== Segment start ==

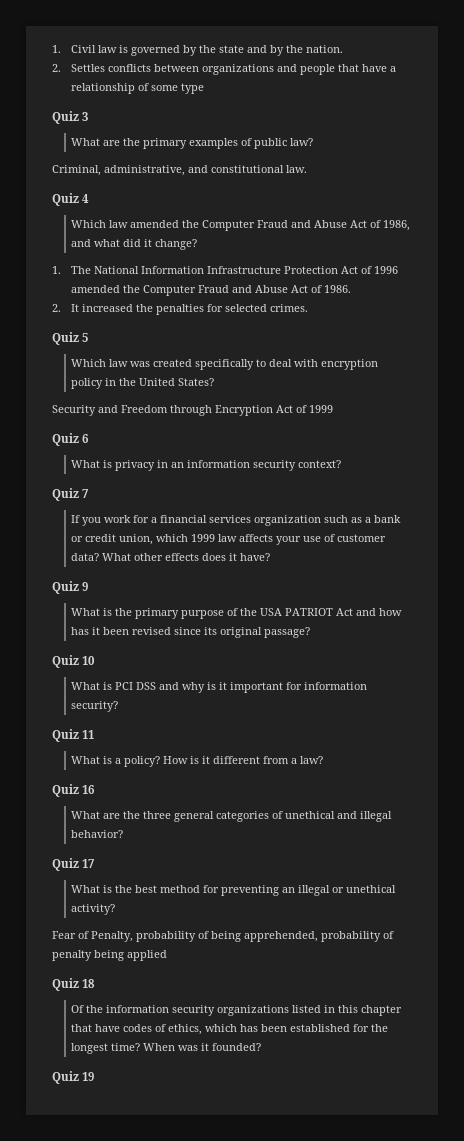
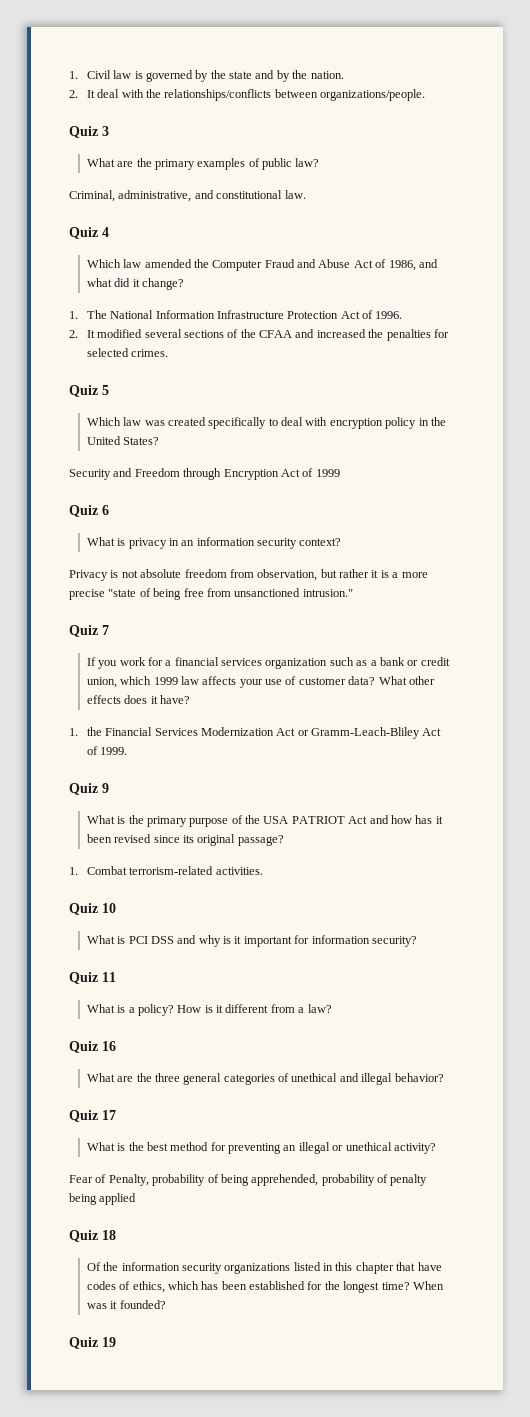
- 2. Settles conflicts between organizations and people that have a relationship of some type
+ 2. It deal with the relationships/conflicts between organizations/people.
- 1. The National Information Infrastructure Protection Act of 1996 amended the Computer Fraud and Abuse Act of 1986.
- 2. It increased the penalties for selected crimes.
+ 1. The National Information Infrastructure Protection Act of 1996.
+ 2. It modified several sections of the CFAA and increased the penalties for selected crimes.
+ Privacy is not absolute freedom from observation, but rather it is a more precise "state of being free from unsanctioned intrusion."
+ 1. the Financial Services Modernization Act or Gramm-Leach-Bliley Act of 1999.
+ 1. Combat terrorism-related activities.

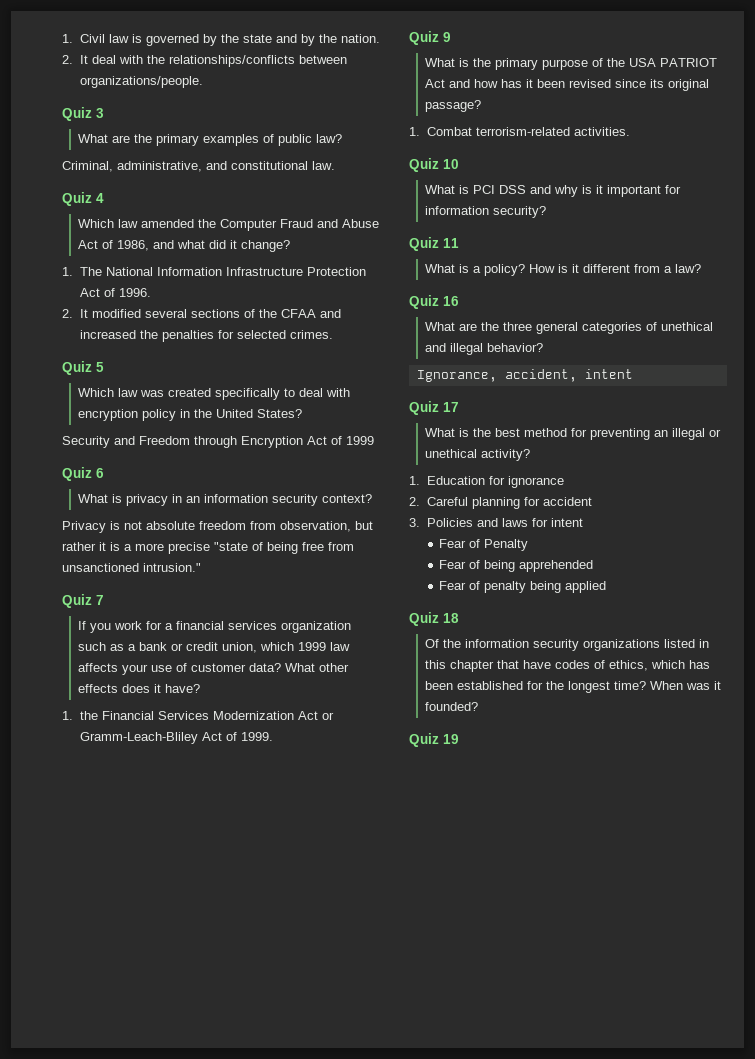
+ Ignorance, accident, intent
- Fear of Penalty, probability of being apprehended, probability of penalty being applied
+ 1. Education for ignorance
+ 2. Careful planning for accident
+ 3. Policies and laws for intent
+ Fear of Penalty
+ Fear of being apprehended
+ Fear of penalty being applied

== Segment end ==
== Segment start ==

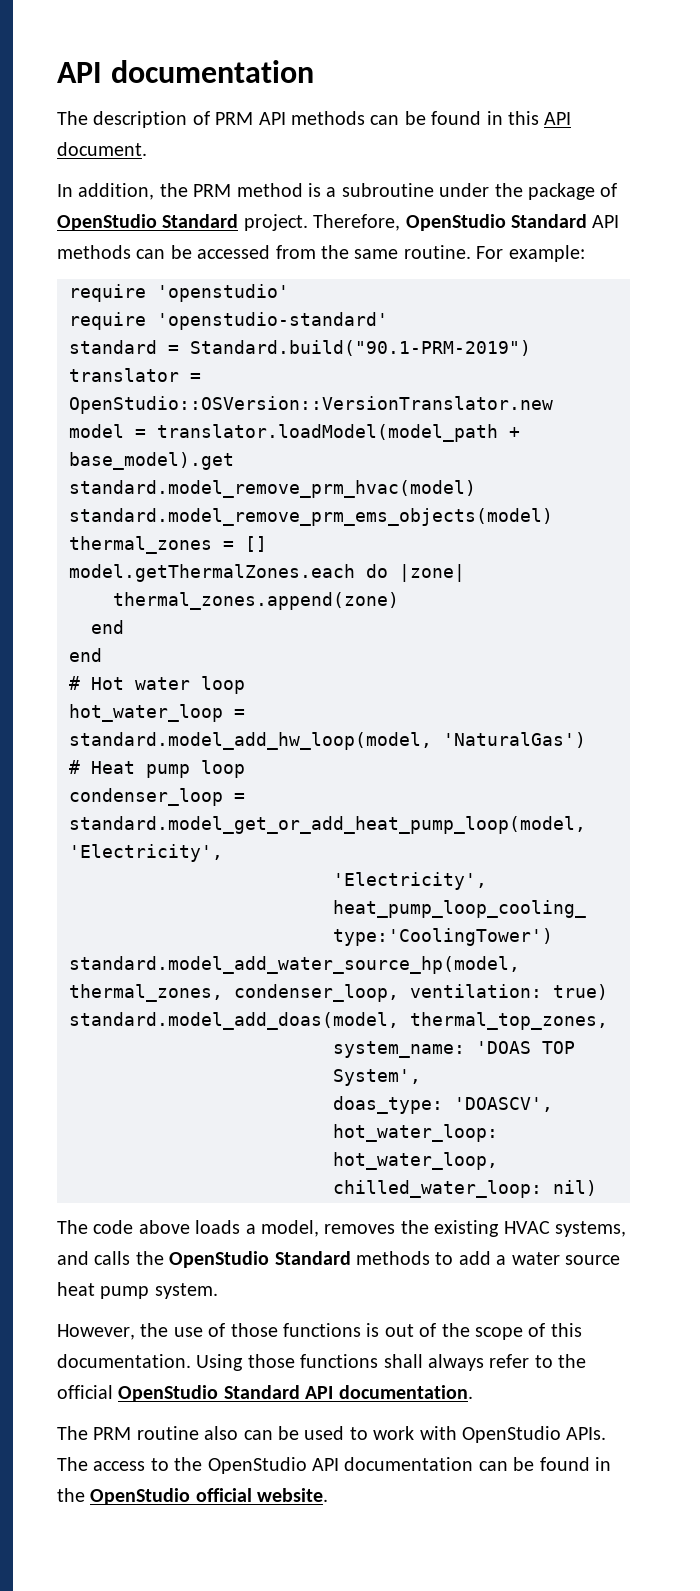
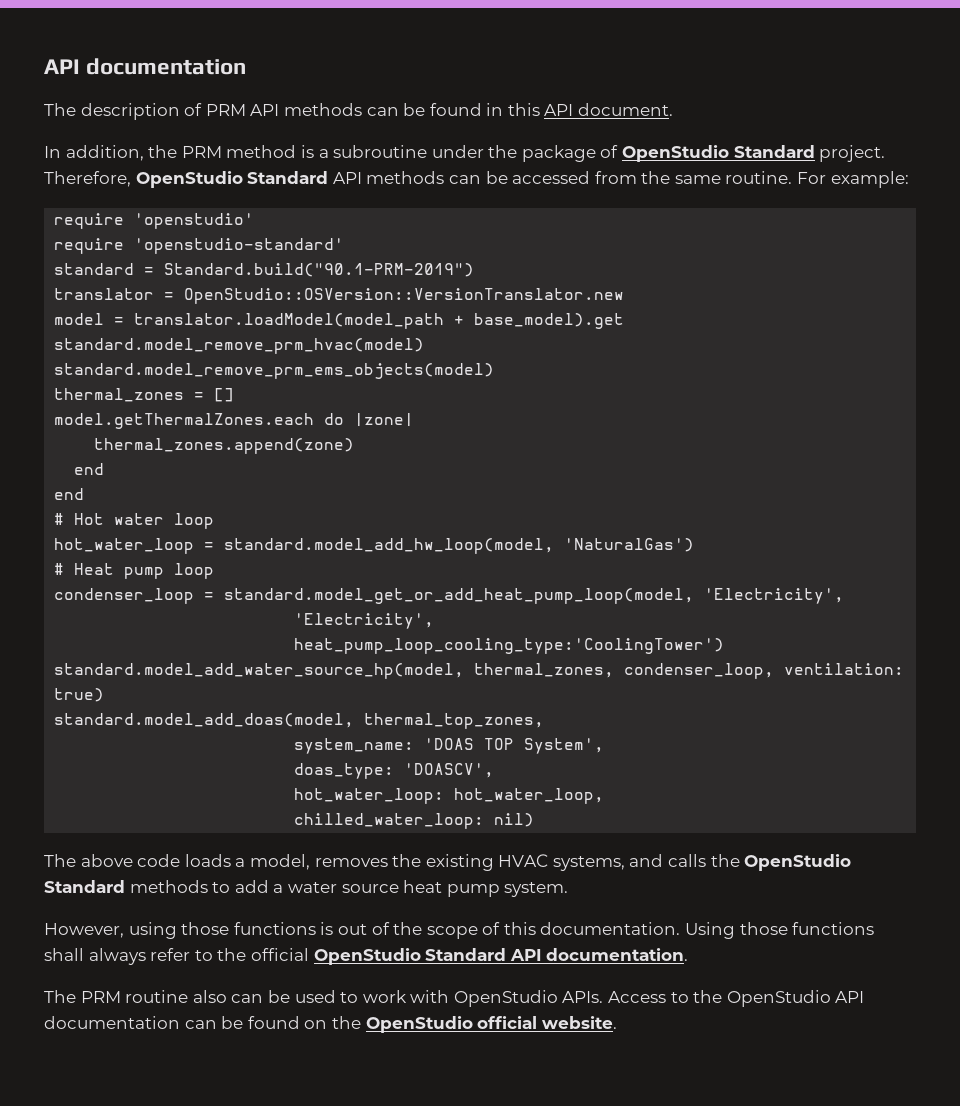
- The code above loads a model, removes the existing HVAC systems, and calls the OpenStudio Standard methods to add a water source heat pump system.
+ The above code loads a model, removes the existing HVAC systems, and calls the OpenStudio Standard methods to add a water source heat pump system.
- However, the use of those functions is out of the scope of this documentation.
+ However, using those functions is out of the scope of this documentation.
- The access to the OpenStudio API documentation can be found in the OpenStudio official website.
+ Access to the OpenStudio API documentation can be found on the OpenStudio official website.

== Segment end ==

_ABOUT THIS EXERCISE:_
When the word "Fear" appears in a line of the listing, copy that line.

_SOLUTION TO THIS EXERCISE:_
- Fear of Penalty, probability of being apprehended, probability of penalty being applied
+ Fear of Penalty
+ Fear of being apprehended
+ Fear of penalty being applied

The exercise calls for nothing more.